TO DO. Down to the last line, set down the material below exactly, excluding pictures.

EXERCISE INPUT.
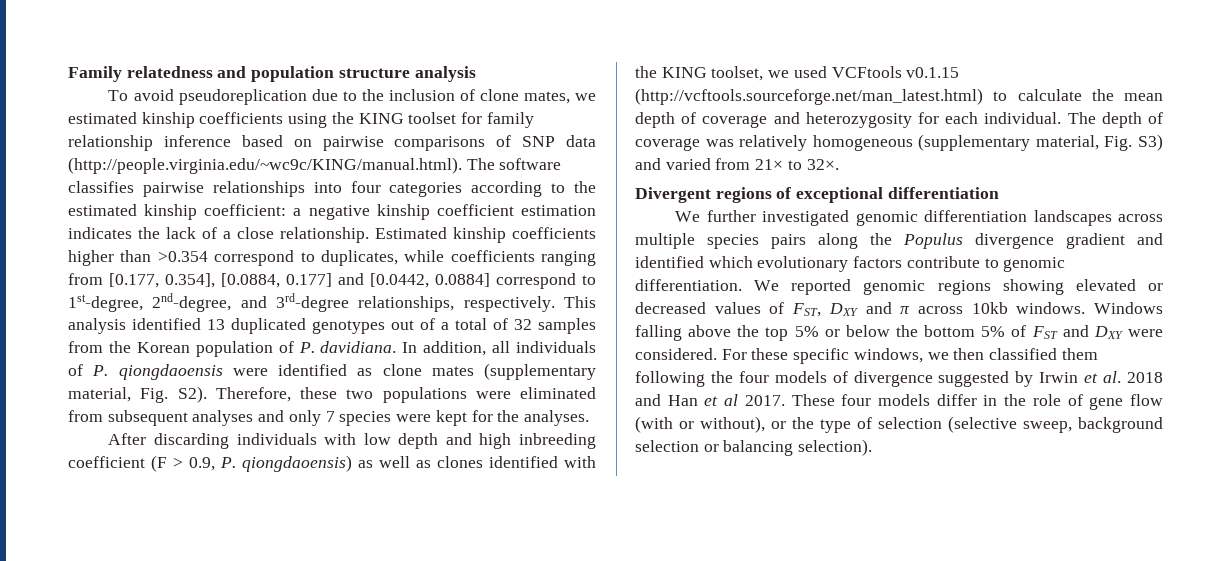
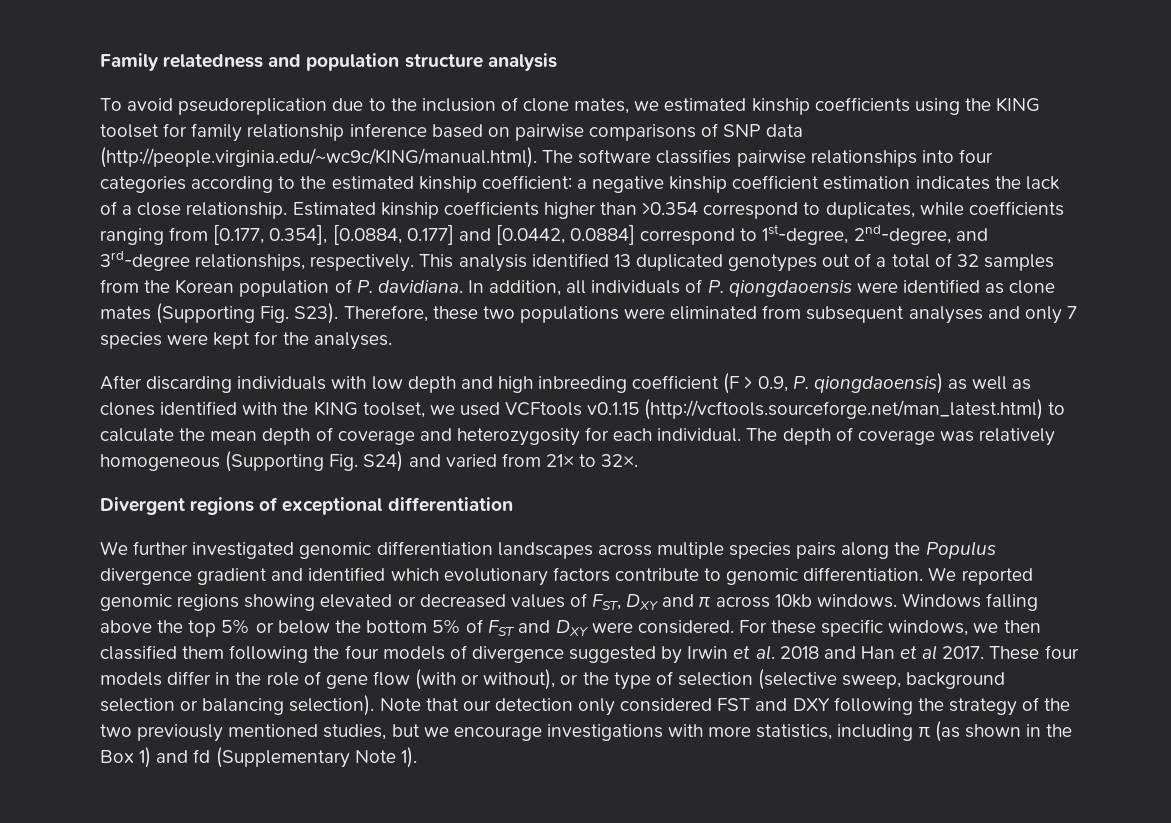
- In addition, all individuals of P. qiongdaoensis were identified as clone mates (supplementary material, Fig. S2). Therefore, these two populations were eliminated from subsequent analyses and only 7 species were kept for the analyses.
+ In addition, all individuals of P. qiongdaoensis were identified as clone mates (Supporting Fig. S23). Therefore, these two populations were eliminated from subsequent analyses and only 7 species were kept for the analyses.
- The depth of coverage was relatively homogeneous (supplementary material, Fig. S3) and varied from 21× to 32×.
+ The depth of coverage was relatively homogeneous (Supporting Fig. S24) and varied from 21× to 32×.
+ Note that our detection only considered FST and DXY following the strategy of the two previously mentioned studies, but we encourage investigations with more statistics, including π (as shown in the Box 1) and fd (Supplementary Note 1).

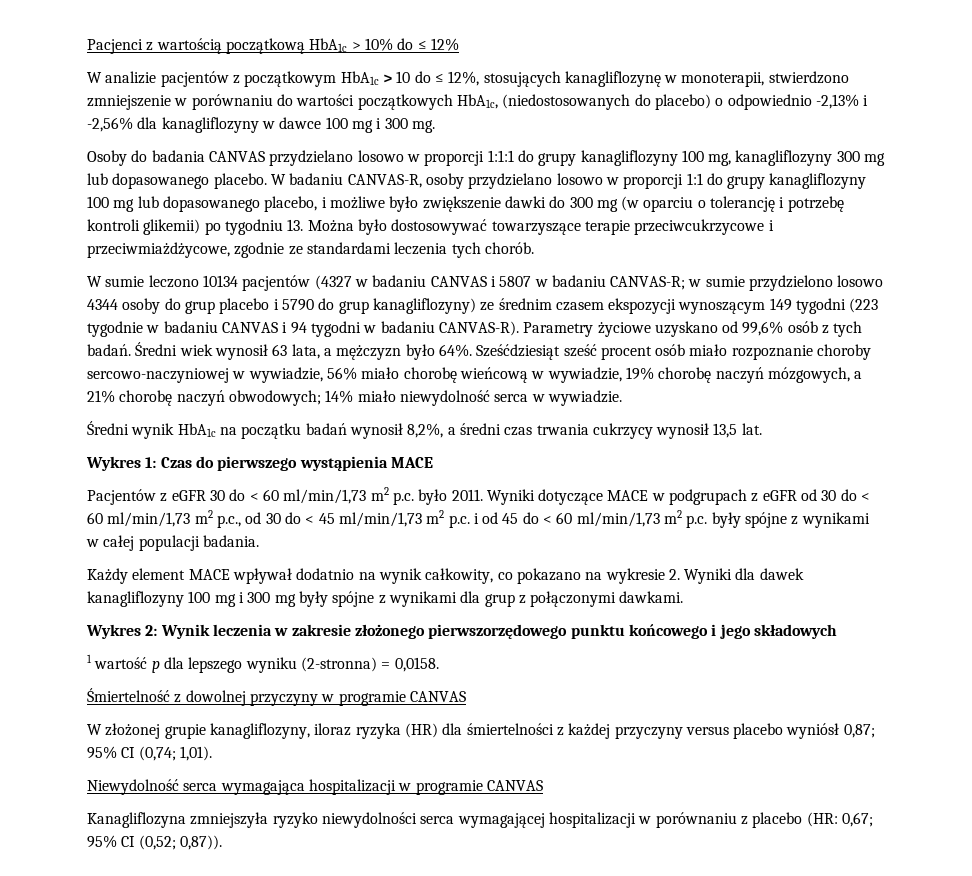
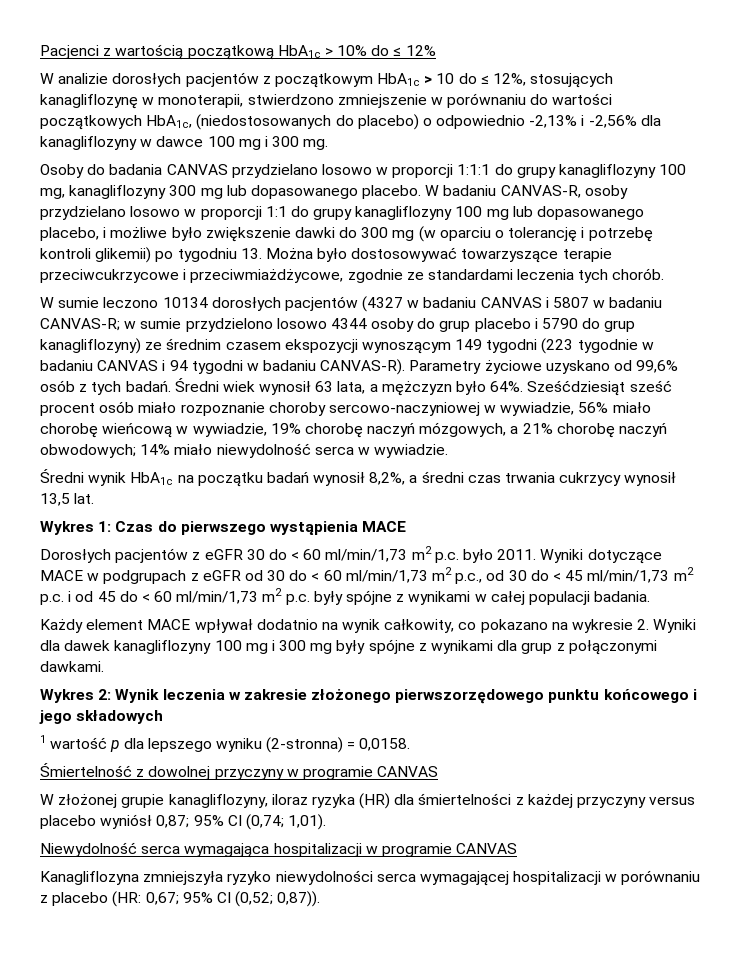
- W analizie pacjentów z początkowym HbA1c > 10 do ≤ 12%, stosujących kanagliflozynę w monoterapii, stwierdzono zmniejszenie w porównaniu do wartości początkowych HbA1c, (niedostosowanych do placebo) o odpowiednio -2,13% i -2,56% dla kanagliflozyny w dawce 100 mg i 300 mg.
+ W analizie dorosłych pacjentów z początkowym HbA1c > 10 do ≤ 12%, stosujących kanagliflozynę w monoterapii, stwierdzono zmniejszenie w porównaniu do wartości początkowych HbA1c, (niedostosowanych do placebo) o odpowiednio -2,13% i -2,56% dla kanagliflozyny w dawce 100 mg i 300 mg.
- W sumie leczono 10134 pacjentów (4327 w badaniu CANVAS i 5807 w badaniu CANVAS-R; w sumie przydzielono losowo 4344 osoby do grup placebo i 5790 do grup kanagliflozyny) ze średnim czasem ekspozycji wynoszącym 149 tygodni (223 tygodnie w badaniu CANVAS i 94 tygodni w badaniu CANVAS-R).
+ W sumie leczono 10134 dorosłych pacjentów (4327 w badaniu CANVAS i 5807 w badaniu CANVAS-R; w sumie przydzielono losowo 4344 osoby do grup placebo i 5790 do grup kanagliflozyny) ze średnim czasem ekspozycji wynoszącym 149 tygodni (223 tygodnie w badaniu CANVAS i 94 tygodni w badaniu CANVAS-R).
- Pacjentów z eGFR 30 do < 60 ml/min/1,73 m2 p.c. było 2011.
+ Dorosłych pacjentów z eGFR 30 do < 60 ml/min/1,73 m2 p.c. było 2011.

ANSWER BOX.
- In addition, all individuals of P. qiongdaoensis were identified as clone mates (supplementary material, Fig. S2). Therefore, these two populations were eliminated from subsequent analyses and only 7 species were kept for the analyses.
+ In addition, all individuals of P. qiongdaoensis were identified as clone mates (Supporting Fig. S23). Therefore, these two populations were eliminated from subsequent analyses and only 7 species were kept for the analyses.
- The depth of coverage was relatively homogeneous (supplementary material, Fig. S3) and varied from 21× to 32×.
+ The depth of coverage was relatively homogeneous (Supporting Fig. S24) and varied from 21× to 32×.
+ Note that our detection only considered FST and DXY following the strategy of the two previously mentioned studies, but we encourage investigations with more statistics, including π (as shown in the Box 1) and fd (Supplementary Note 1).

- W analizie pacjentów z początkowym HbA1c > 10 do ≤ 12%, stosujących kanagliflozynę w monoterapii, stwierdzono zmniejszenie w porównaniu do wartości początkowych HbA1c, (niedostosowanych do placebo) o odpowiednio -2,13% i -2,56% dla kanagliflozyny w dawce 100 mg i 300 mg.
+ W analizie dorosłych pacjentów z początkowym HbA1c > 10 do ≤ 12%, stosujących kanagliflozynę w monoterapii, stwierdzono zmniejszenie w porównaniu do wartości początkowych HbA1c, (niedostosowanych do placebo) o odpowiednio -2,13% i -2,56% dla kanagliflozyny w dawce 100 mg i 300 mg.
- W sumie leczono 10134 pacjentów (4327 w badaniu CANVAS i 5807 w badaniu CANVAS-R; w sumie przydzielono losowo 4344 osoby do grup placebo i 5790 do grup kanagliflozyny) ze średnim czasem ekspozycji wynoszącym 149 tygodni (223 tygodnie w badaniu CANVAS i 94 tygodni w badaniu CANVAS-R).
+ W sumie leczono 10134 dorosłych pacjentów (4327 w badaniu CANVAS i 5807 w badaniu CANVAS-R; w sumie przydzielono losowo 4344 osoby do grup placebo i 5790 do grup kanagliflozyny) ze średnim czasem ekspozycji wynoszącym 149 tygodni (223 tygodnie w badaniu CANVAS i 94 tygodni w badaniu CANVAS-R).
- Pacjentów z eGFR 30 do < 60 ml/min/1,73 m2 p.c. było 2011.
+ Dorosłych pacjentów z eGFR 30 do < 60 ml/min/1,73 m2 p.c. było 2011.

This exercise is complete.